Web document revisions:
★ ★ ★ ★ ★ ★ ★
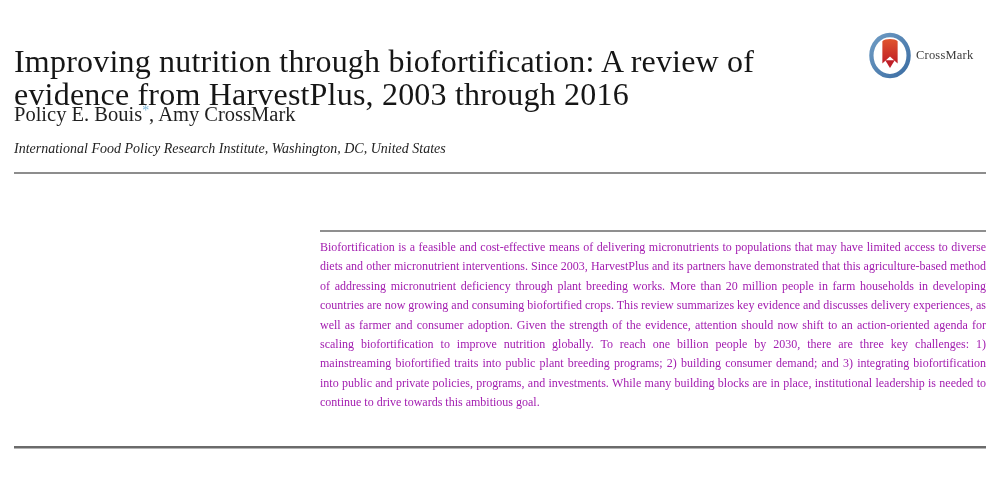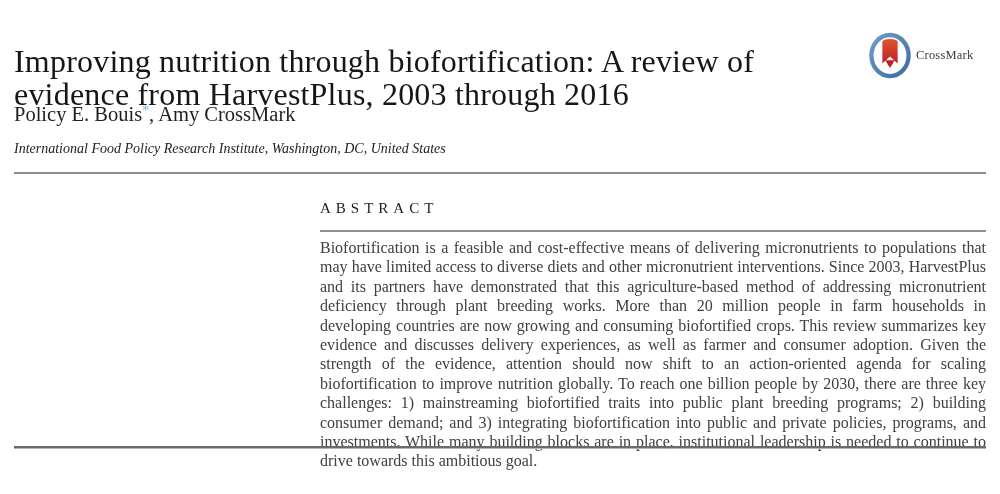"ABSTRACT" div.abstract-heading { html: <div>ABSTRACT</div> -> none }
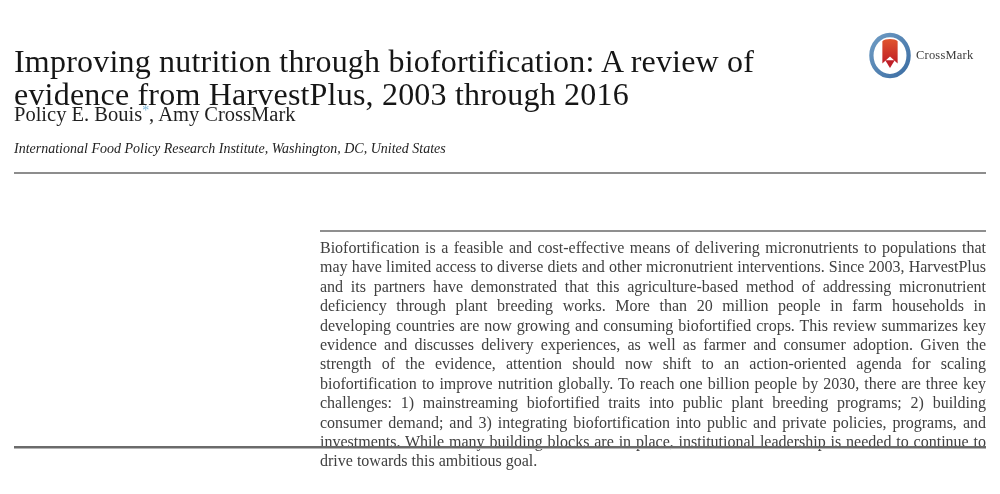"Biofortification is a feasible and" .abstract-body { color: #404040 -> #a21caf; font-size: 16px -> 12px }
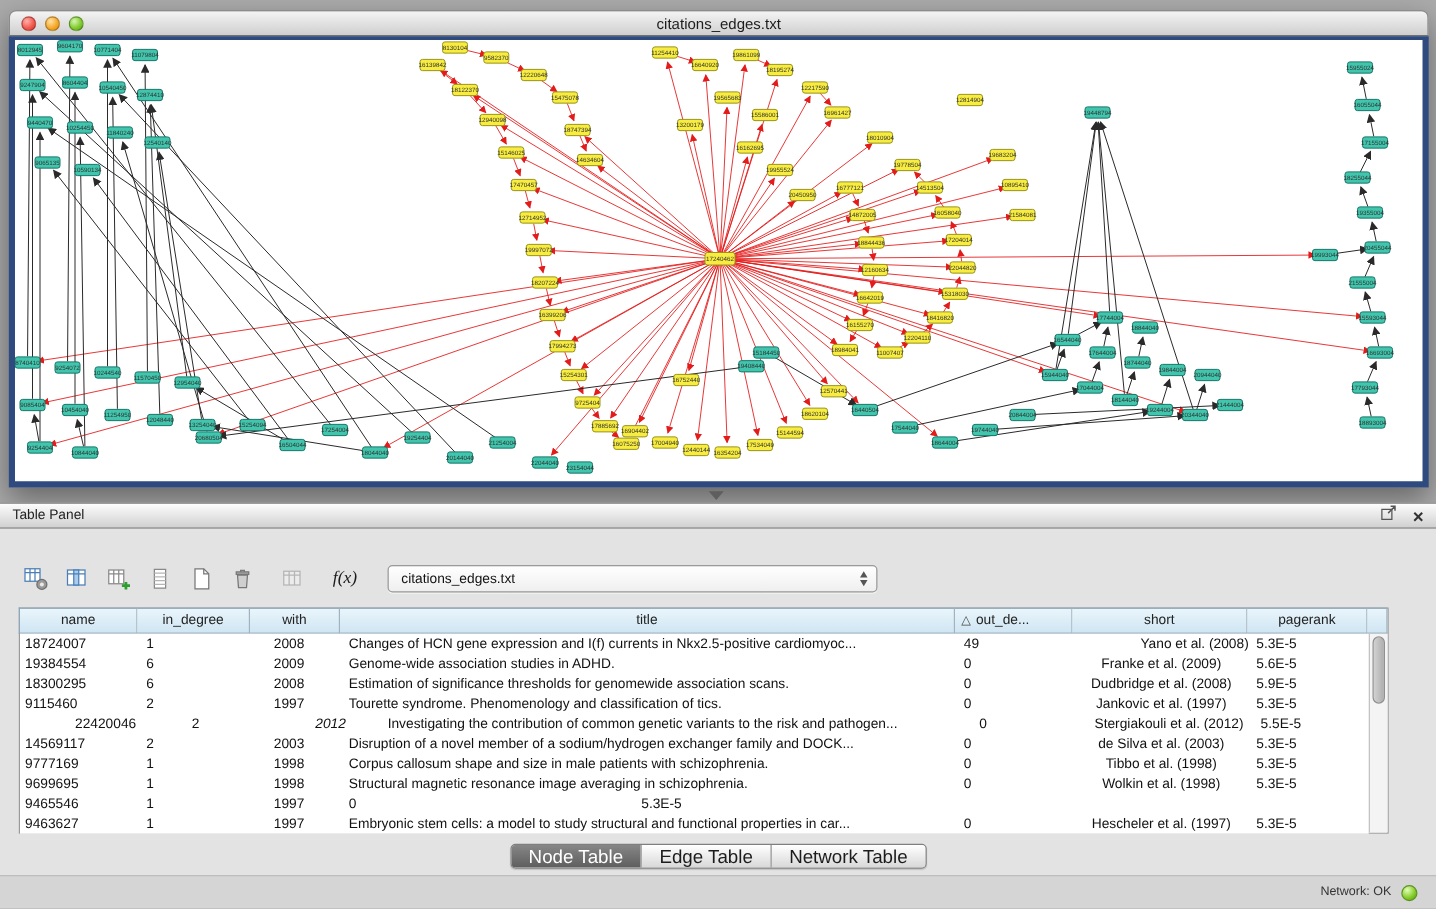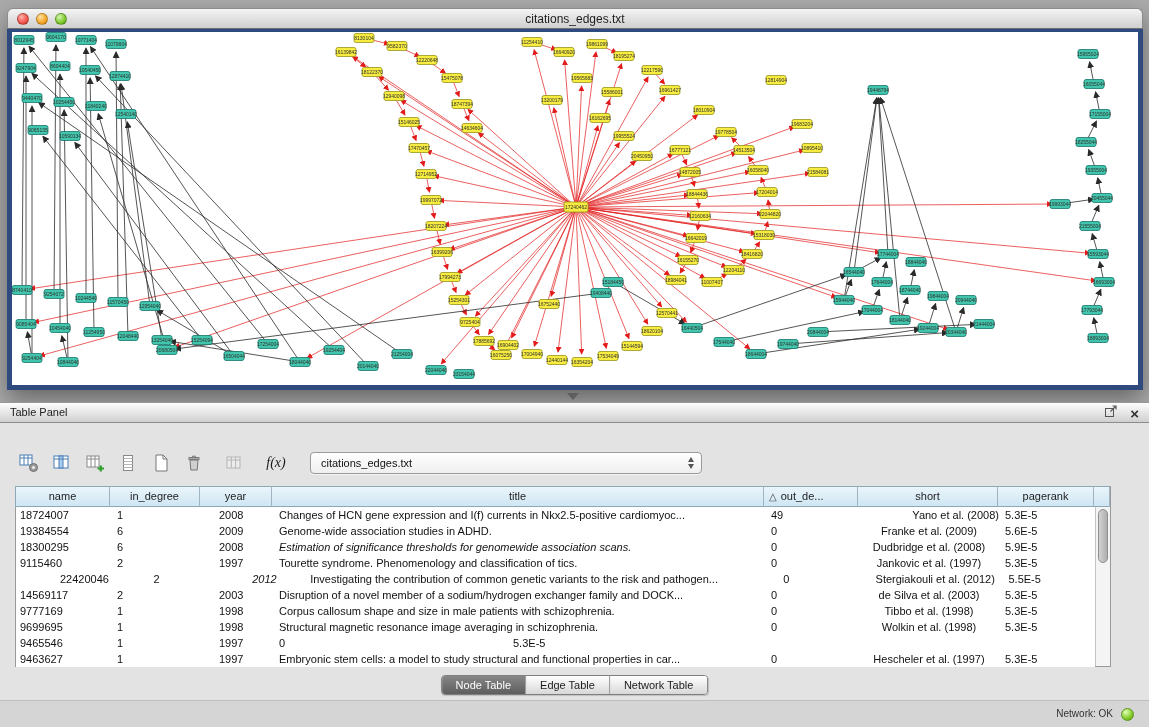"year" span { text: year -> with }
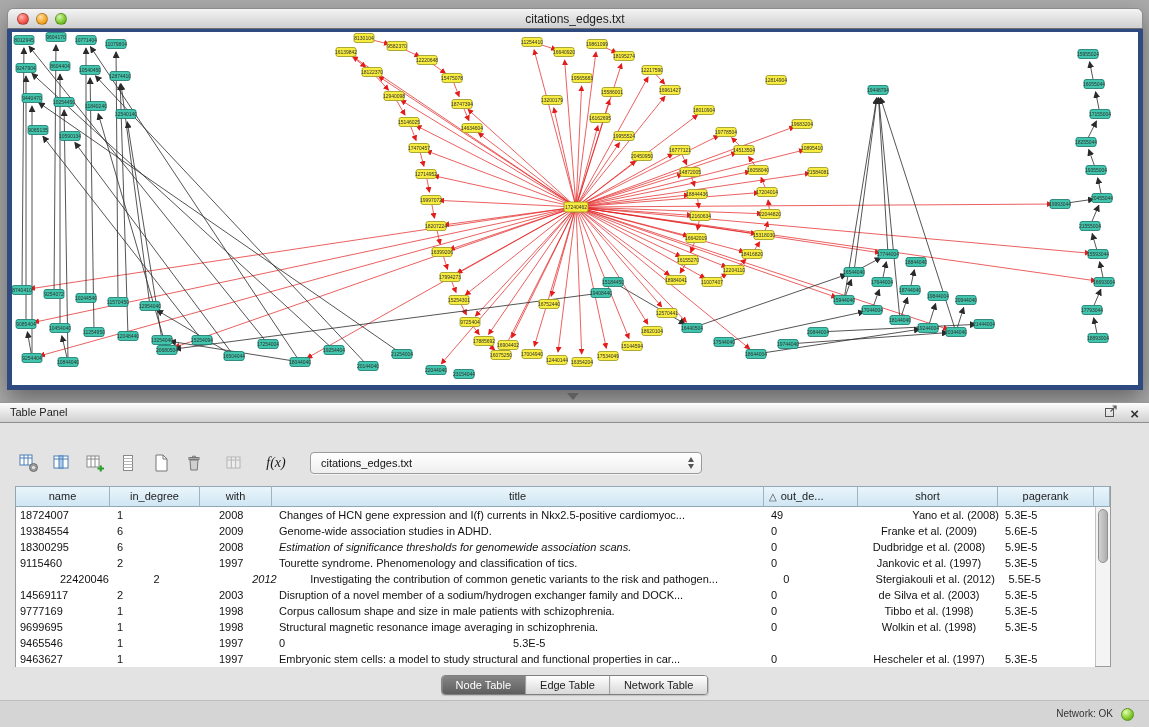"Estimation of significance thresholds" div.td { font-style: italic -> none }
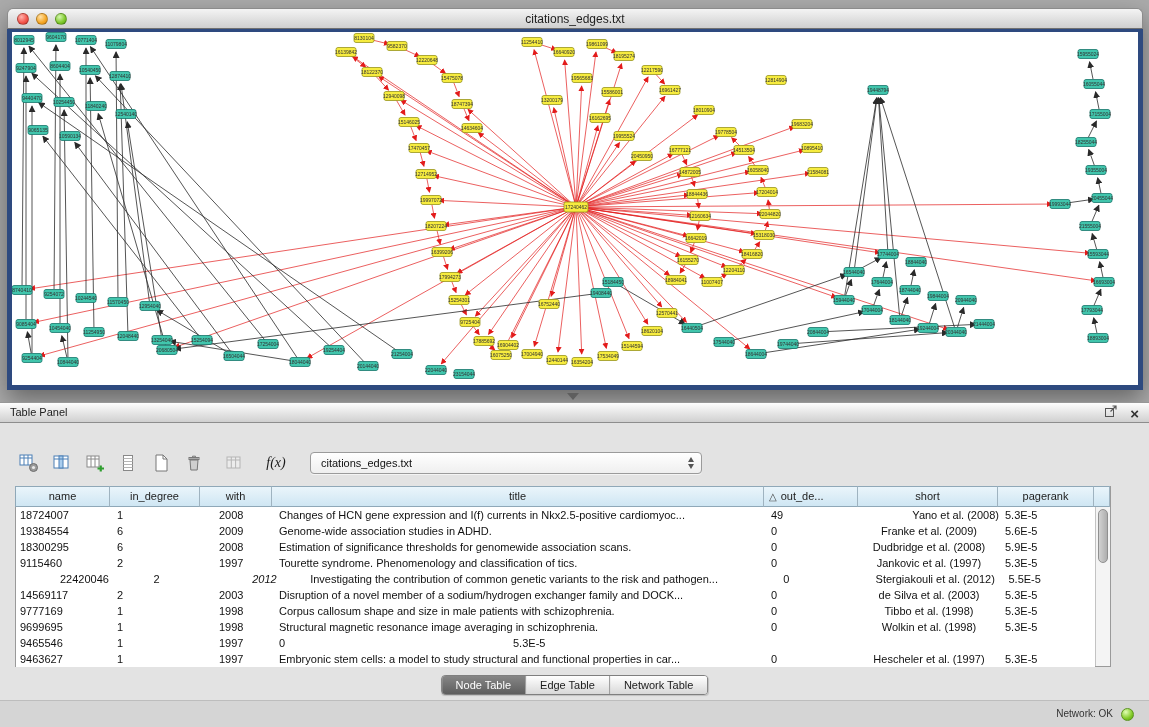"Node Table" .tab { font-size: 11px -> 15px }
★ ★ ★ ★ ★ ★ ★
• _ACTIVITY_
In the copy, every entry must appear exactly as written, and no picture may appear.

• _TASK OUTPUT_
"ABSTRACT" div.abstract-heading { html: <div>ABSTRACT</div> -> none }
"Biofortification is a feasible and" .abstract-body { color: #404040 -> #a21caf; font-size: 16px -> 12px }
"year" span { text: year -> with }
"Estimation of significance thresholds" div.td { font-style: italic -> none }
"Node Table" .tab { font-size: 11px -> 15px }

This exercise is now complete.